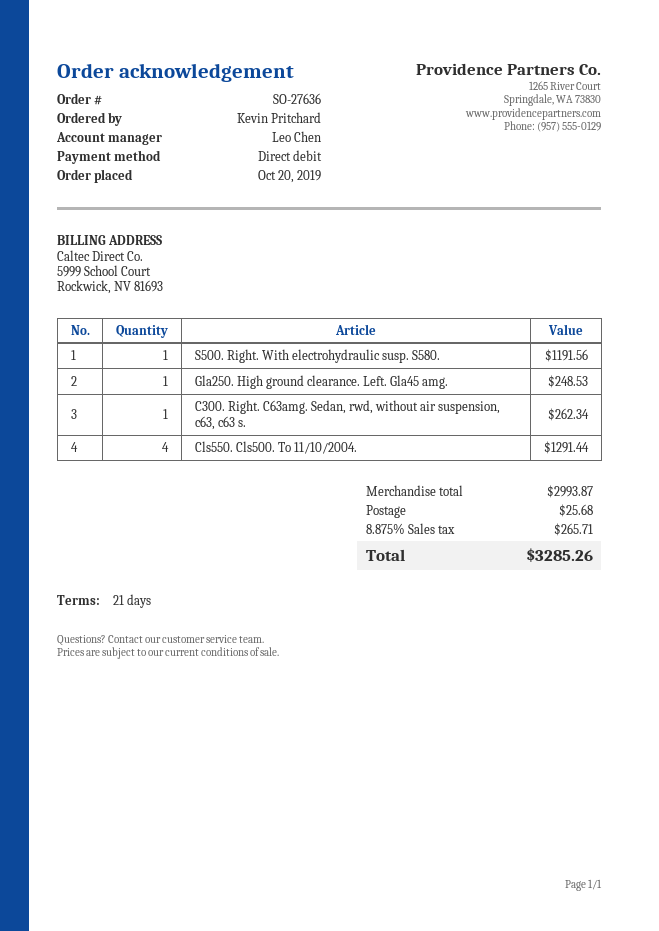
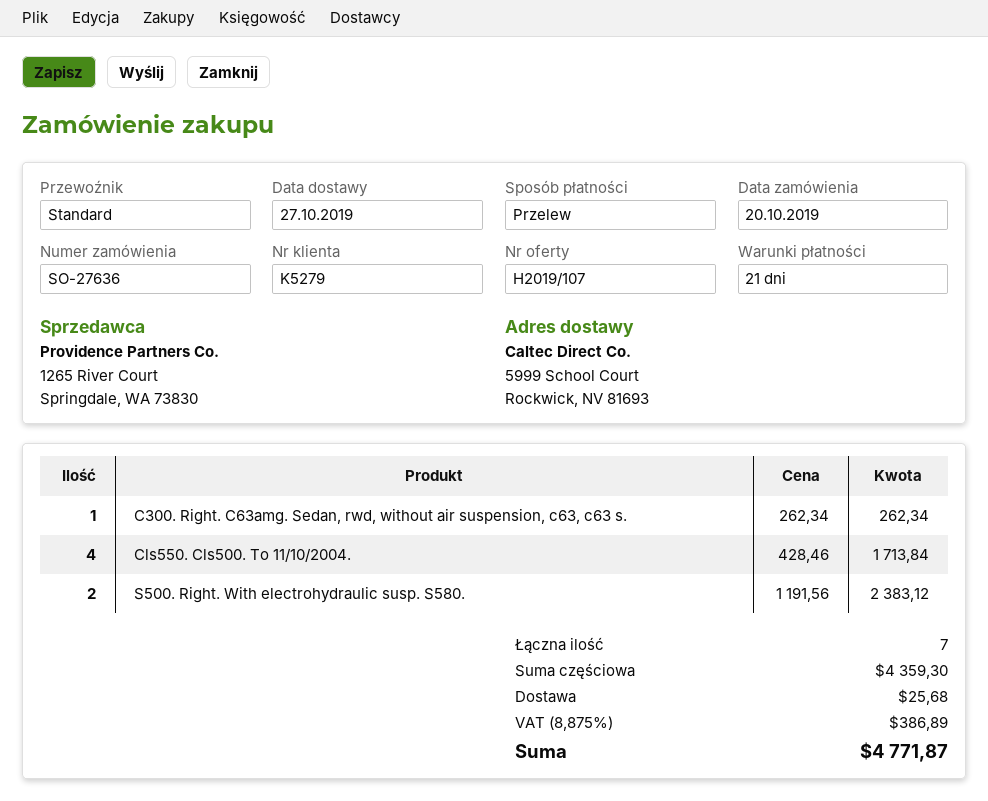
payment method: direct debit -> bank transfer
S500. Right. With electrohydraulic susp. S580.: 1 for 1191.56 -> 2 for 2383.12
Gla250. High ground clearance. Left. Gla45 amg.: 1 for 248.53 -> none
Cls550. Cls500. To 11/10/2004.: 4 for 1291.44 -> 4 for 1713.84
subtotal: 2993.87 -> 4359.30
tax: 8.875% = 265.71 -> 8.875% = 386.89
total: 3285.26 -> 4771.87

WORK TO BE COMPLETED: Print the listing exactly, images excluded.

YOUR SOLUTION:
payment method: direct debit -> bank transfer
S500. Right. With electrohydraulic susp. S580.: 1 for 1191.56 -> 2 for 2383.12
Gla250. High ground clearance. Left. Gla45 amg.: 1 for 248.53 -> none
Cls550. Cls500. To 11/10/2004.: 4 for 1291.44 -> 4 for 1713.84
subtotal: 2993.87 -> 4359.30
tax: 8.875% = 265.71 -> 8.875% = 386.89
total: 3285.26 -> 4771.87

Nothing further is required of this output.